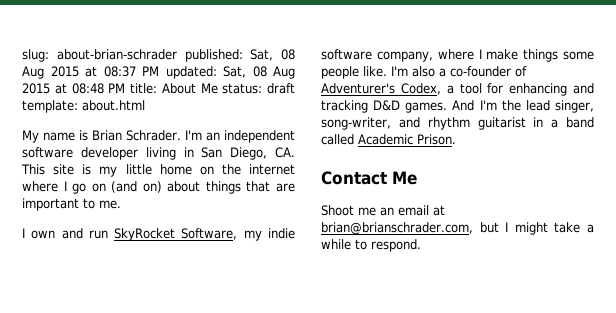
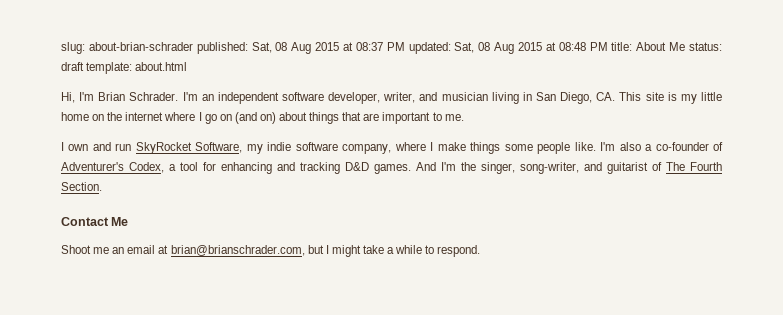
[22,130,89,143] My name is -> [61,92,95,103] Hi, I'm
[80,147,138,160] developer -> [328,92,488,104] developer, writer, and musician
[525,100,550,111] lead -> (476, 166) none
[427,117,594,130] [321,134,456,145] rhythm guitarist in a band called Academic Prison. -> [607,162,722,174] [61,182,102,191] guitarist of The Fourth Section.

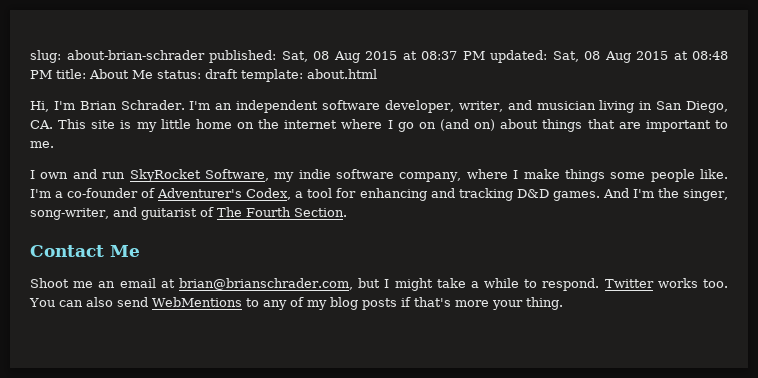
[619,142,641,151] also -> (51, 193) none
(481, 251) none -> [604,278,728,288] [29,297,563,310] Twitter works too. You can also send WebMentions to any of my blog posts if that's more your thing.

◆ ◆ ◆ ◆

Without the pictures, return all the entries above exactly as they stand.

SOLUTION TO THIS EXERCISE
[22,130,89,143] My name is -> [61,92,95,103] Hi, I'm
[80,147,138,160] developer -> [328,92,488,104] developer, writer, and musician
[525,100,550,111] lead -> (476, 166) none
[427,117,594,130] [321,134,456,145] rhythm guitarist in a band called Academic Prison. -> [607,162,722,174] [61,182,102,191] guitarist of The Fourth Section.

[619,142,641,151] also -> (51, 193) none
(481, 251) none -> [604,278,728,288] [29,297,563,310] Twitter works too. You can also send WebMentions to any of my blog posts if that's more your thing.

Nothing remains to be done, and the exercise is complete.